## TASK TO CARRY OUT
All entries below are to be returned exactly, with pictures left out.

════════════════

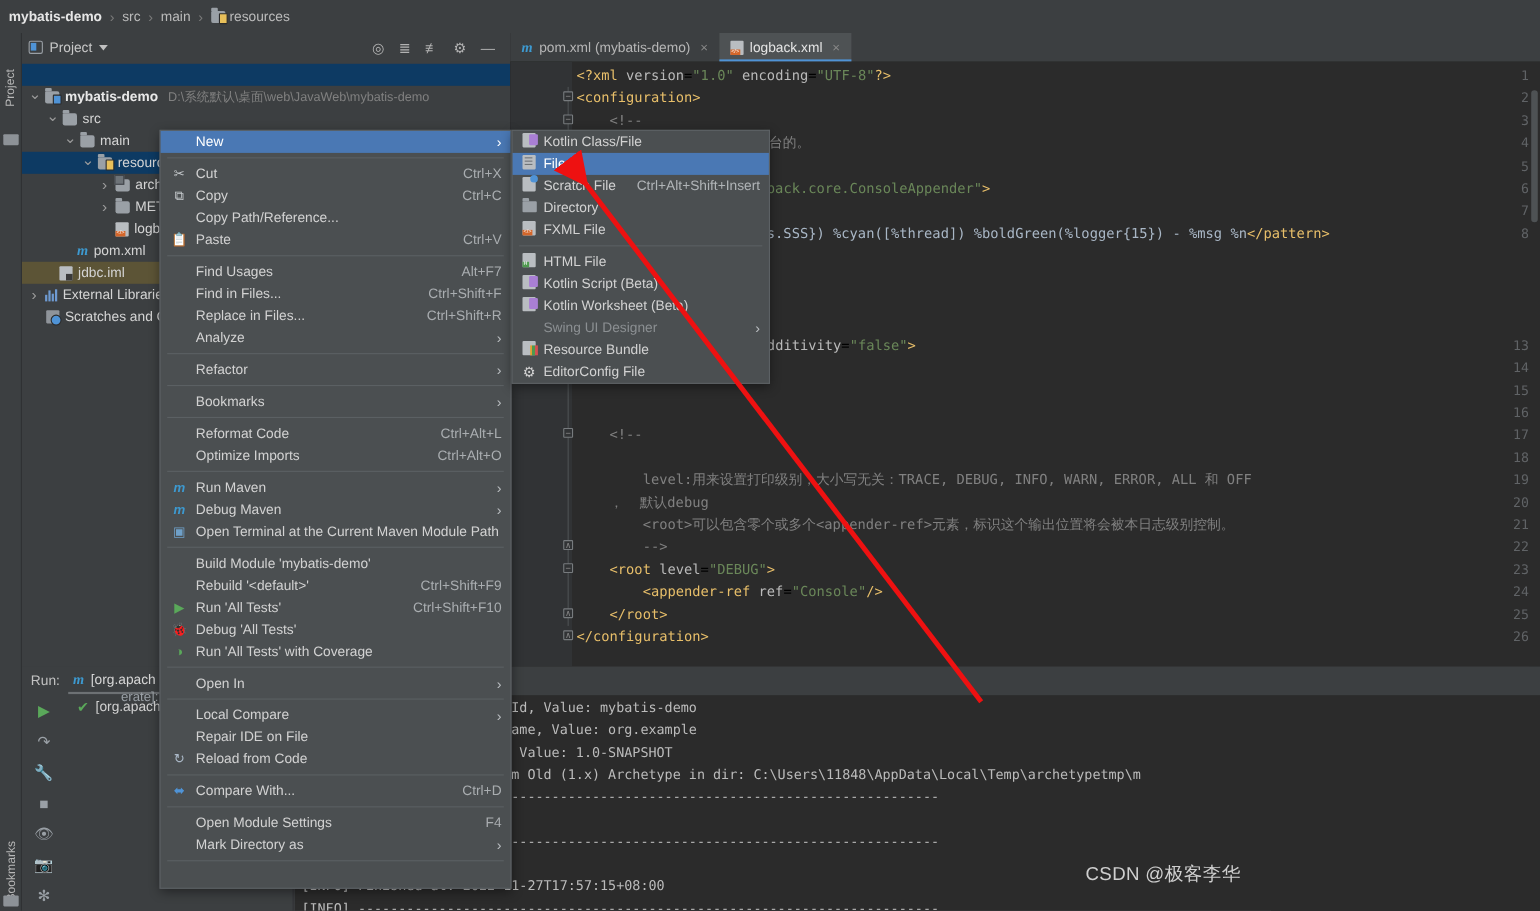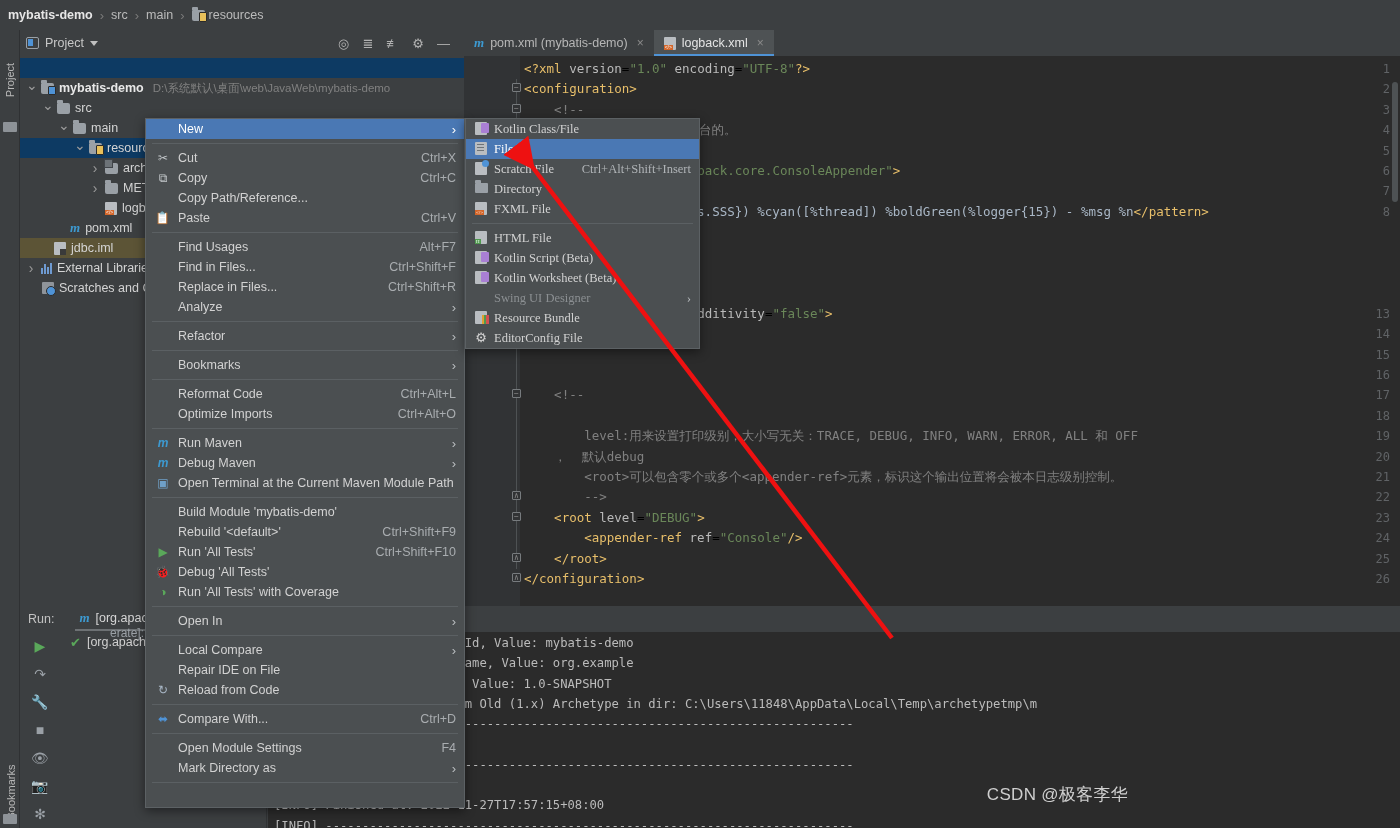--- a/index.html
+++ b/index.html
@@ -116,21 +116,21 @@
   .gutter { position:absolute; left:0; top:0; width:56px; height:100%; background:#313335; }
   .gnum { position:absolute; right:10px; color:#606366; font-size:12px; }
   .fold { position:absolute; left:48px; width:9px; height:9px; border:1px solid #777b7e; color:#888; font-size:8px; text-align:center; line-height:7px; background:#313335; border-radius:1px;}
   .vline { position:absolute; left:52px; width:1px; background:#4e5254; }
   .codeline { position:absolute; left:60px; white-space:pre; }
   .t-tag{color:#e8bf6a;} .t-attr{color:#bababa;} .t-str{color:#6a8759;}
   .t-com{color:#808080;} .t-pi{color:#e8bf6a;} .t-plain{color:#a9b7c6;}
 
   
   .run-panel { position:absolute; left:20px; top:606px; width:1380px; height:222px; background:#3c3f41; }
-  .run-head { height:26px; display:flex; align-items:center; gap:21px; padding-left:8px; font-size:12.5px; color:#c2c2c2;}
+  .run-head { height:26px; display:flex; align-items:center; gap:8px; padding-left:8px; font-size:12.5px; color:#c2c2c2;}
   .run-tab { display:flex; align-items:center; gap:6px; color:#d6d6d6; border-bottom:2px solid #6d7174; padding:3px 4px;}
   .run-side { position:absolute; left:0; top:26px; width:40px; height:196px; display:flex; flex-direction:column; align-items:center; gap:12px; padding-top:6px;}
   .side-ic { font-size:14px; color:#9aa0a6; }
   .side-ic.green { color:#5aa85a; }
   .run-tree { position:absolute; left:42px; top:26px; width:205px; height:196px; border-right:1px solid #313335;}
   .run-tree-row { display:flex; align-items:center; gap:6px; height:20px; font-size:12.5px; color:#d0d0d0; padding-left:8px; white-space:nowrap;}
   .chk { color:#5aa85a; font-size:13px; }
   .console {
     position:absolute; left:248px; top:26px; width:1132px; height:196px; background:#2b2b2b;
     font-family:"DejaVu Sans Mono", monospace; font-size:12.2px; line-height:20.3px;
@@ -158,21 +158,20 @@
   .ctx .mi.hl .sub { color:#ffffff; }
   .ctx .sep { height:1px; background:#5b6063; margin:4px 6px; }
   .ctx .mic { position:absolute; left:9px; width:16px; text-align:center; font-size:12px; color:#c5c9cc; }
 
   
   .submenu {
     position:absolute; left:465px; top:118px; width:235px;
     background:#4b4f51; border:1px solid #5c6164;
     box-shadow: 0 3px 10px rgba(0,0,0,.45); font-size:12.5px; color:#d2d2d2;
     z-index: 50;
-    font-family: Liberation Serif, serif;
   }
   .submenu .mi { height:20px; display:flex; align-items:center; padding:0 8px 0 28px; position:relative; white-space:nowrap;}
   .submenu .mi.hl { background:#4a78b4; color:#fff; }
   .submenu .mi.disabled { color:#8b8f92; }
   .submenu .mi .acc { margin-left:auto; color:#b0b4b7; padding-left:16px;}
   .submenu .mi .sub { margin-left:auto; font-size:13px; color:#b9bdc0; }
   .submenu .sep { height:1px; background:#5b6063; margin:4px 6px; }
   .submenu .mic { position:absolute; left:7px; width:16px; text-align:center; font-size:11px; }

════════════════

## RESULT FOR THIS EXERCISE
--- a/index.html
+++ b/index.html
@@ -116,21 +116,21 @@
   .gutter { position:absolute; left:0; top:0; width:56px; height:100%; background:#313335; }
   .gnum { position:absolute; right:10px; color:#606366; font-size:12px; }
   .fold { position:absolute; left:48px; width:9px; height:9px; border:1px solid #777b7e; color:#888; font-size:8px; text-align:center; line-height:7px; background:#313335; border-radius:1px;}
   .vline { position:absolute; left:52px; width:1px; background:#4e5254; }
   .codeline { position:absolute; left:60px; white-space:pre; }
   .t-tag{color:#e8bf6a;} .t-attr{color:#bababa;} .t-str{color:#6a8759;}
   .t-com{color:#808080;} .t-pi{color:#e8bf6a;} .t-plain{color:#a9b7c6;}
 
   
   .run-panel { position:absolute; left:20px; top:606px; width:1380px; height:222px; background:#3c3f41; }
-  .run-head { height:26px; display:flex; align-items:center; gap:21px; padding-left:8px; font-size:12.5px; color:#c2c2c2;}
+  .run-head { height:26px; display:flex; align-items:center; gap:8px; padding-left:8px; font-size:12.5px; color:#c2c2c2;}
   .run-tab { display:flex; align-items:center; gap:6px; color:#d6d6d6; border-bottom:2px solid #6d7174; padding:3px 4px;}
   .run-side { position:absolute; left:0; top:26px; width:40px; height:196px; display:flex; flex-direction:column; align-items:center; gap:12px; padding-top:6px;}
   .side-ic { font-size:14px; color:#9aa0a6; }
   .side-ic.green { color:#5aa85a; }
   .run-tree { position:absolute; left:42px; top:26px; width:205px; height:196px; border-right:1px solid #313335;}
   .run-tree-row { display:flex; align-items:center; gap:6px; height:20px; font-size:12.5px; color:#d0d0d0; padding-left:8px; white-space:nowrap;}
   .chk { color:#5aa85a; font-size:13px; }
   .console {
     position:absolute; left:248px; top:26px; width:1132px; height:196px; background:#2b2b2b;
     font-family:"DejaVu Sans Mono", monospace; font-size:12.2px; line-height:20.3px;
@@ -158,21 +158,20 @@
   .ctx .mi.hl .sub { color:#ffffff; }
   .ctx .sep { height:1px; background:#5b6063; margin:4px 6px; }
   .ctx .mic { position:absolute; left:9px; width:16px; text-align:center; font-size:12px; color:#c5c9cc; }
 
   
   .submenu {
     position:absolute; left:465px; top:118px; width:235px;
     background:#4b4f51; border:1px solid #5c6164;
     box-shadow: 0 3px 10px rgba(0,0,0,.45); font-size:12.5px; color:#d2d2d2;
     z-index: 50;
-    font-family: Liberation Serif, serif;
   }
   .submenu .mi { height:20px; display:flex; align-items:center; padding:0 8px 0 28px; position:relative; white-space:nowrap;}
   .submenu .mi.hl { background:#4a78b4; color:#fff; }
   .submenu .mi.disabled { color:#8b8f92; }
   .submenu .mi .acc { margin-left:auto; color:#b0b4b7; padding-left:16px;}
   .submenu .mi .sub { margin-left:auto; font-size:13px; color:#b9bdc0; }
   .submenu .sep { height:1px; background:#5b6063; margin:4px 6px; }
   .submenu .mic { position:absolute; left:7px; width:16px; text-align:center; font-size:11px; }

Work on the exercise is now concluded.